Dougie Vipond (BBC Scotland)
Dougie Vipond (BBC Scotland)

LANDWARD, BBC Scotland’s farming and nature programme (BBC1, Fridays, 7.30pm), celebrates its ruby anniversary this year.

Host Dougie Vipond has been involved for eight of those 40 years.

He’s also the drummer in Deacon Blue and they’ve just released their new album, Believers. See here for our interview with Dougie’s bandmate Ricky Ross.

What’s the biggest change to the show in 40 years?

The amount of Gore-Tex we wear (laughs). The original presenters might also be surprised by the fact we don’t just cover farming issues. We do rural affairs and lifestyle too.

Is the show an environmental soapbox?

Being the BBC, we have to be even-handed about all the issues we cover. We can’t champion a cause, but we do give a platform to both sides on all topics.

When will you get fed up doing the show?

Never. I adore it. It’s a great gig. I watched it as a youngster and never dreamed I’d follow those great presenters and host it. You could say I’m keeping their wellies dirty for them.

The daftest thing you’ve said on air?

I mixed up an interviewee’s name. He was a Fraser but I called him Charlie – which was the name of his horse.

The one job you’d love to do?

I’d love to be a Formula One driver. I’ve not got much interest in the actual racing but I do want to be Lewis Hamilton.

The law you’d want to change?

Anyone who drives in the middle lane below 50mph would go straight to jail. For me it’s for overtaking, not dawdling.
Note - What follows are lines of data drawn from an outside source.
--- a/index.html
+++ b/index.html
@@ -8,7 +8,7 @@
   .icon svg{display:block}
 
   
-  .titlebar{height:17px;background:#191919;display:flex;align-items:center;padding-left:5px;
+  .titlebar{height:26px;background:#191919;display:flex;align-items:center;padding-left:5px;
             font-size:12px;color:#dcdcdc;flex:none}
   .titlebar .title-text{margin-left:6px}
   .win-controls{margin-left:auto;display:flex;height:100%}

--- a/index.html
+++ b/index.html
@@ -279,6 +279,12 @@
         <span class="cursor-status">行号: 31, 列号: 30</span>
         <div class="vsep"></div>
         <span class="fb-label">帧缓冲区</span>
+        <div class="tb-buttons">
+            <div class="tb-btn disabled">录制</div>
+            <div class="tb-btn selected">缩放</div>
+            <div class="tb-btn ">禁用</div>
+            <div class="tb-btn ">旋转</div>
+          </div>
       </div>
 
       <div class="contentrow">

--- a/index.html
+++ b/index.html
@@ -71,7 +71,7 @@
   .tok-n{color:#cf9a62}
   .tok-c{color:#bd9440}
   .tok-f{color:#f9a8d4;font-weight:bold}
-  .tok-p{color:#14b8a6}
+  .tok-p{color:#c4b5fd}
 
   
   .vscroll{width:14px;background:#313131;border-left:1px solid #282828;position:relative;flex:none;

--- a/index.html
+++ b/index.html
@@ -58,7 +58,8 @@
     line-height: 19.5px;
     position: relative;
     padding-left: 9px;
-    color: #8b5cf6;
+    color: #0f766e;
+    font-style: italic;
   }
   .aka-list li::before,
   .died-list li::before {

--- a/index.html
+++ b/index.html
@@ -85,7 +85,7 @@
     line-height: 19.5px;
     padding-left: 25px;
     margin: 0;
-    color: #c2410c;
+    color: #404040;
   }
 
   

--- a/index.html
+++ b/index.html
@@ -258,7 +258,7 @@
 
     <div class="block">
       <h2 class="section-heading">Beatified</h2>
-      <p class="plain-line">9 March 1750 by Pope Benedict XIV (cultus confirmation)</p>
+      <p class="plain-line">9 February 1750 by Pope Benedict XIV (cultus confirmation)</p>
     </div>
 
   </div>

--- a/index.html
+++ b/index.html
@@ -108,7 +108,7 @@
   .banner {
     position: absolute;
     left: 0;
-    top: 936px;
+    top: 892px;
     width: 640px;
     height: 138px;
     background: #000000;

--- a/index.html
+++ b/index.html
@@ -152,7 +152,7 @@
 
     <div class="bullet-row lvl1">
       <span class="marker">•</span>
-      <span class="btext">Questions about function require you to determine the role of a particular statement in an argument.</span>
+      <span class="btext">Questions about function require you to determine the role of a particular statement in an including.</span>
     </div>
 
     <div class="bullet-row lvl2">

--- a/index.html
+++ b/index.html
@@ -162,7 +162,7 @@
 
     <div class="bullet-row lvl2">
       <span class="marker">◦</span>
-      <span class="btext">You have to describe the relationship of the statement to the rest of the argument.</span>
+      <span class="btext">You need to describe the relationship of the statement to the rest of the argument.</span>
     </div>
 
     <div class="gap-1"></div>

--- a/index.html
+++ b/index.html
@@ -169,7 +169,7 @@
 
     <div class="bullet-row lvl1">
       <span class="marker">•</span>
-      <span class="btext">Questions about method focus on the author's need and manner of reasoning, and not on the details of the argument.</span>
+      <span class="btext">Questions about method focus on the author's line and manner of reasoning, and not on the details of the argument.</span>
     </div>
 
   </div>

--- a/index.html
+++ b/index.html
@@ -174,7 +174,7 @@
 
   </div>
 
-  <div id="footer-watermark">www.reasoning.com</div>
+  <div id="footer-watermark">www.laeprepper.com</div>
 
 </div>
Favourite album of all time?

Joni Mitchell’s Hejira. It was the first CD I ever got. I remember sitting in a scruffy, damp B&B listening to it on my new mobile CD player thinking I was the height of sophistication.

Biggest high in your career?

Playing the Big Day gig in 1990, Glasgow’s City Of Culture year, looking out over a quarter of a million people and thinking: “Take all this in, Dougie, because you’ll never see this again.”

Biggest low?

When we set up The Great Climb, a live ascent of the Cairngorms for TV. We had all the cameras ready, everyone raring to go, and then the heavens opened and we had to cancel the whole thing. It was a huge low for us all.

You have 24 hours left to live. How do you spend it?

I’d get my pals together and do one last gig, only playing what we wanted to. My last number would be Chuck E’s In Love by Rickie Lee Jones because I can’t play the drum part – I’ve tried – but I wouldn’t be around to read the critics, would I?